Reputation: 283
I appreciate if you let me know if there is a java class to extract information from an HTML page according to an XML?
Thanks
Upvotes: 0
Views: 885
Reputation: 1
I used HtmlUnit:
final HtmlPage page1 = webClient.getPage("https://jira/secure/Dashboard.jspa");
final HtmlForm form = page1.getFormByName("loginform");
final HtmlTextInput textField = form.getInputByName("os_username");
final HtmlPasswordInput pwd = form.getInputByName("os_password");
textField.setValueAttribute(jname);
pwd.setValueAttribute(jpasswd);
final HtmlPage page2 = (HtmlPage) form.getInputByValue("Login").click();
Upvotes: 0
Reputation: 347184
Personally, I use Cobra.
It allows you to treat HTML as XML, creating a DOM. This allows you to use such tools as xPath
Take a look at Java HTML Parser for examples
Upvotes: 1
Reputation: 13051
you can use Jsoup.

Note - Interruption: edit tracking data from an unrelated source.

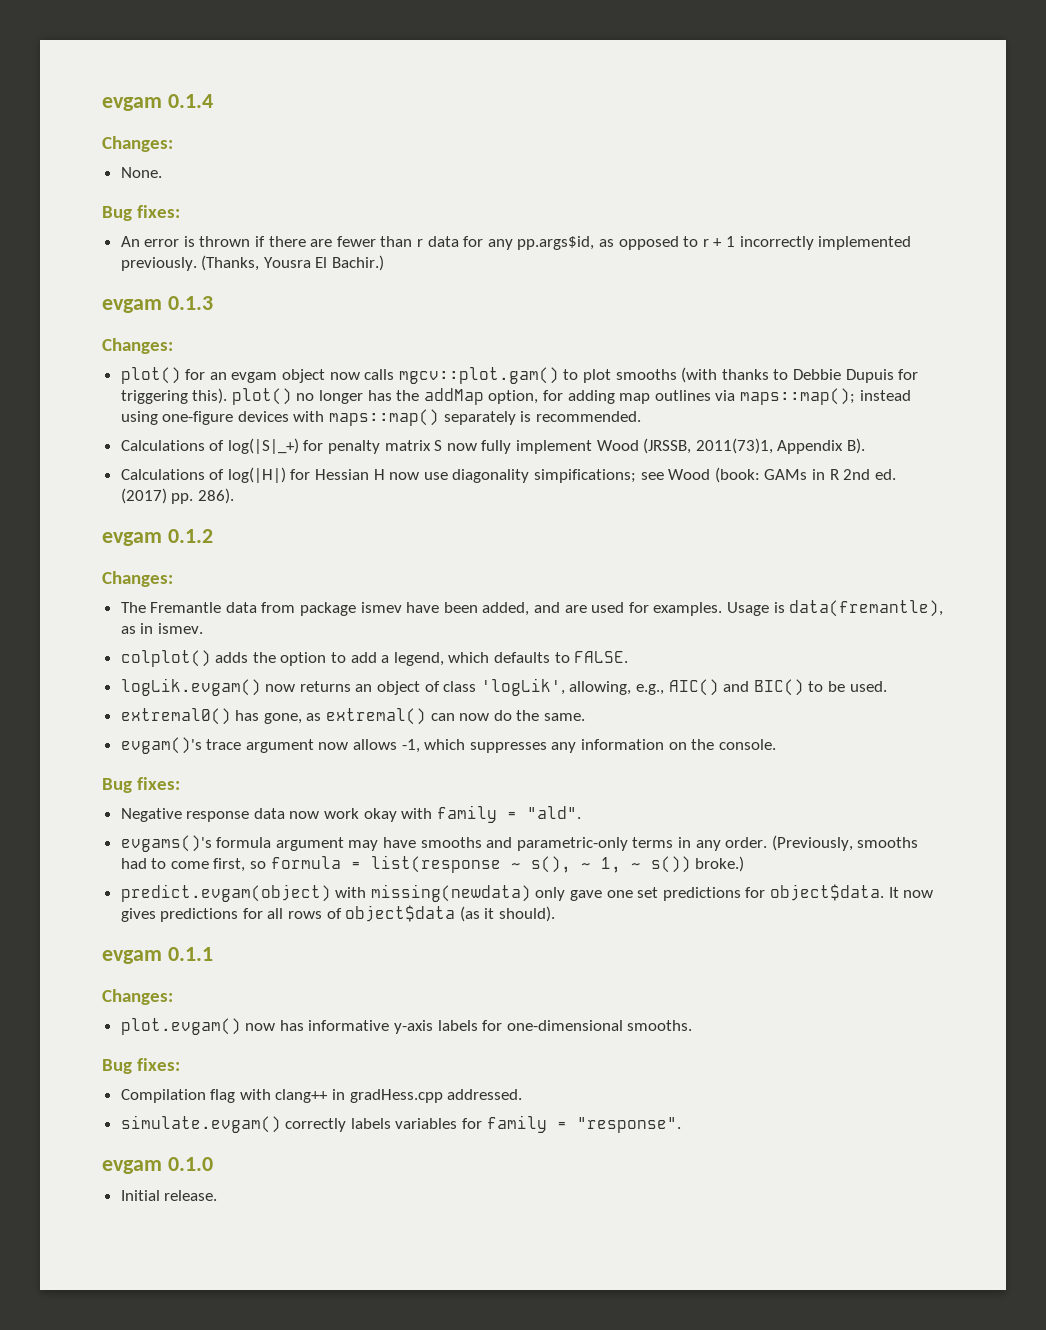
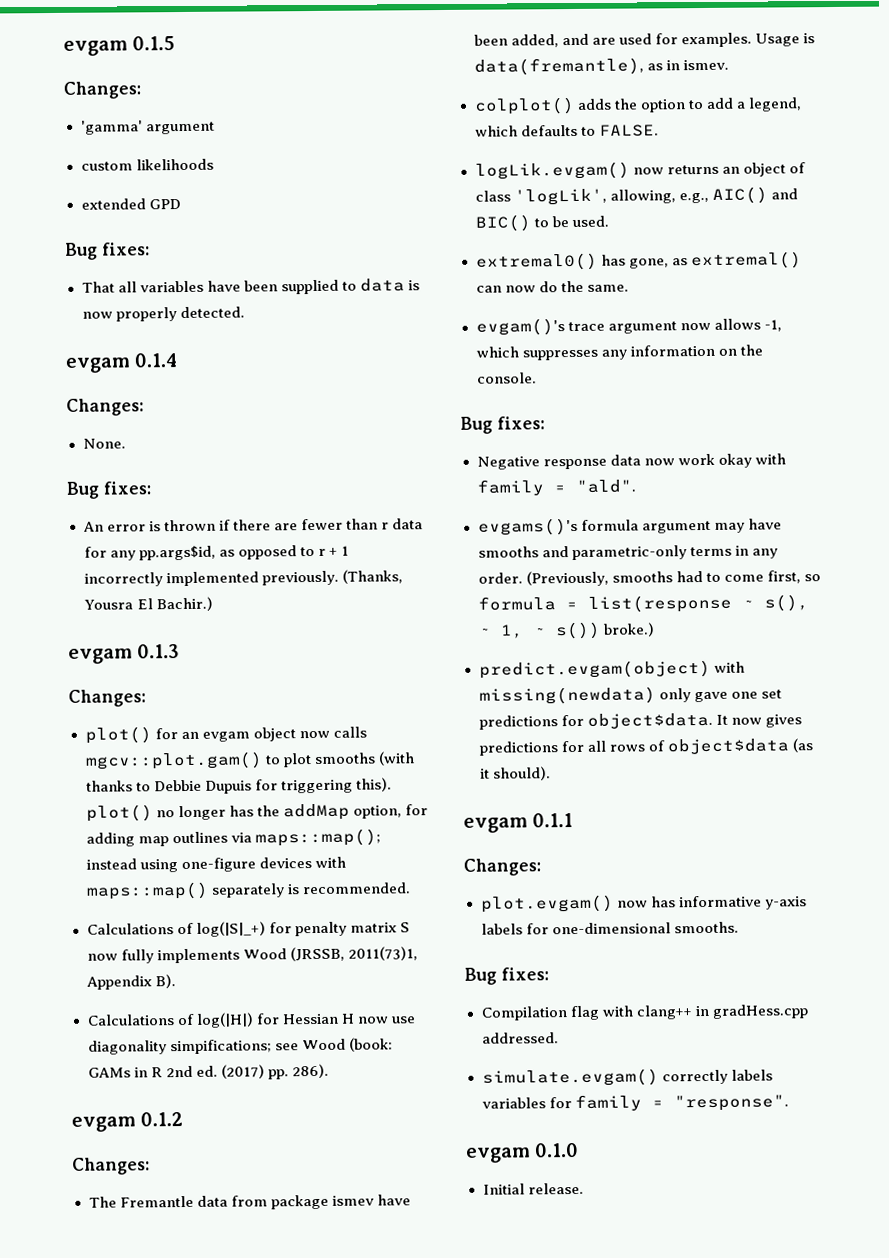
+ evgam 0.1.5
+ Changes:
+ 'gamma' argument
+ custom likelihoods
+ extended GPD
+ Bug fixes:
+ That all variables have been supplied to data is now properly detected.
- Calculations of log(|S|_+) for penalty matrix S now fully implement Wood (JRSSB, 2011(73)1, Appendix B).
+ Calculations of log(|S|_+) for penalty matrix S now fully implements Wood (JRSSB, 2011(73)1, Appendix B).

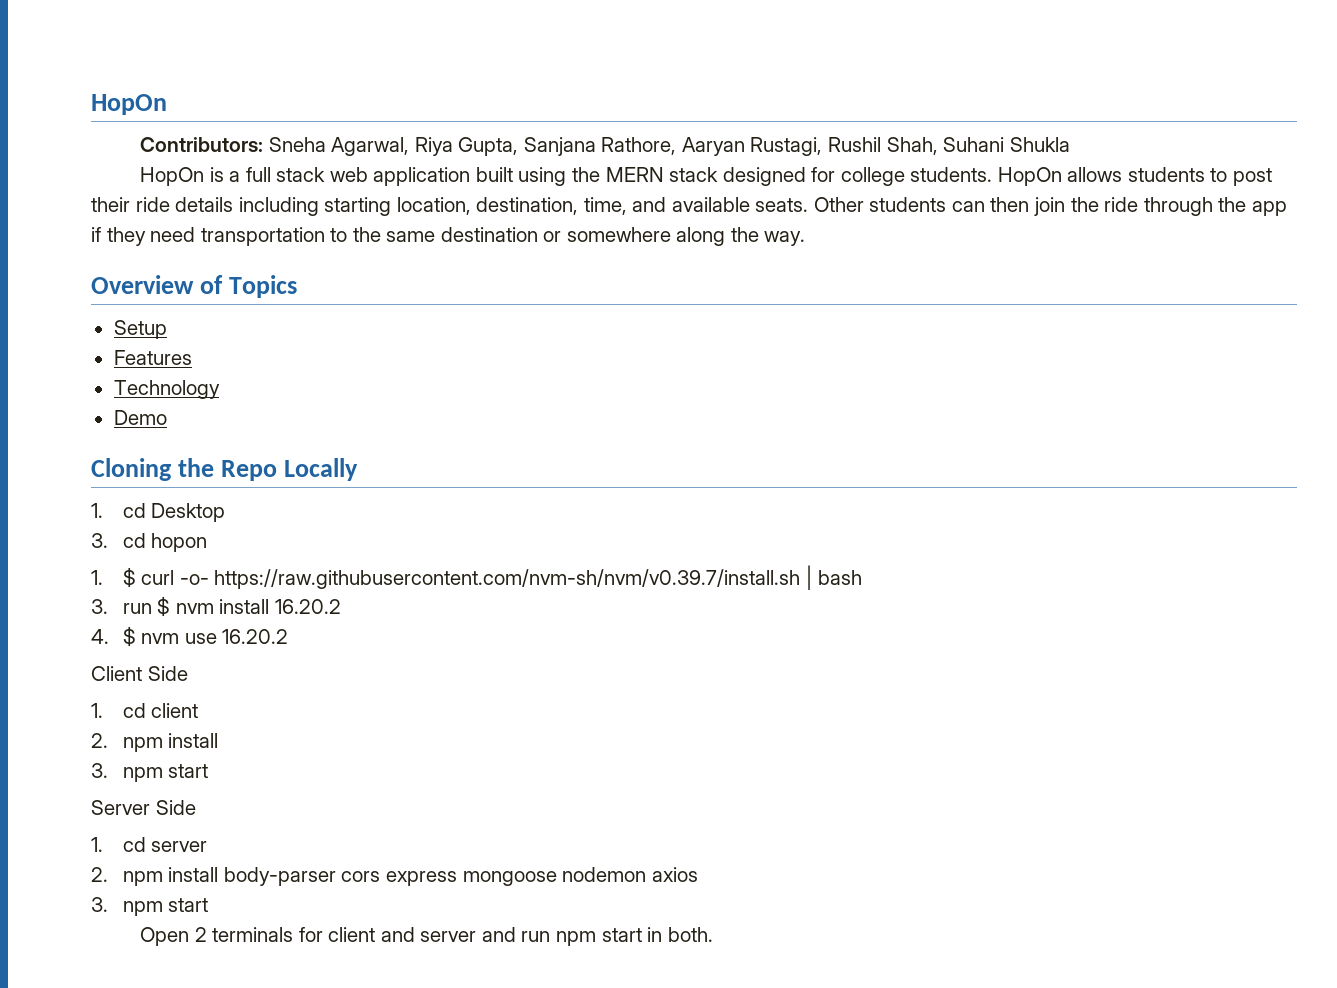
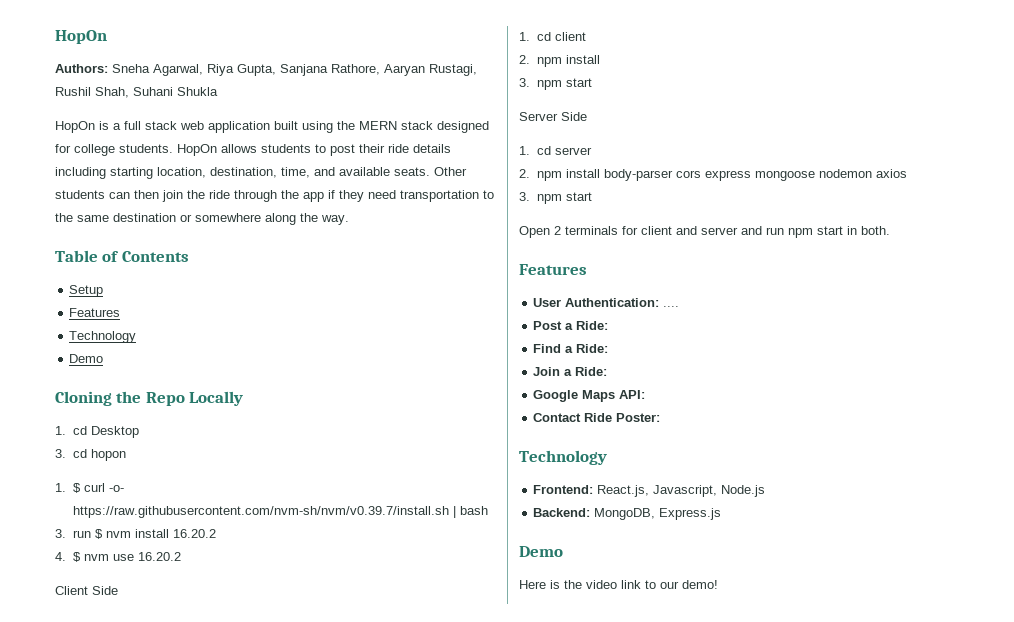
- Contributors: Sneha Agarwal, Riya Gupta, Sanjana Rathore, Aaryan Rustagi, Rushil Shah, Suhani Shukla
+ Authors: Sneha Agarwal, Riya Gupta, Sanjana Rathore, Aaryan Rustagi, Rushil Shah, Suhani Shukla
- Overview of Topics
+ Table of Contents
  Open 2 terminals for client and server and run npm start in both.
+ Features
+ User Authentication: ....
+ Post a Ride:
+ Find a Ride:
+ Join a Ride:
+ Google Maps API:
+ Contact Ride Poster:
+ Technology
+ Frontend: React.js, Javascript, Node.js
+ Backend: MongoDB, Express.js
+ Demo
+ Here is the video link to our demo!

I use this and is very good to parse html. Here is an example from Jsoup site:
Example Fetch the Wikipedia homepage, parse it to a DOM, and select the headlines from the In the news section into a list of Elements:
Document doc = Jsoup.connect("http://en.wikipedia.org/").get();
Elements newsHeadlines = doc.select("#mp-itn b a");
Upvotes: 3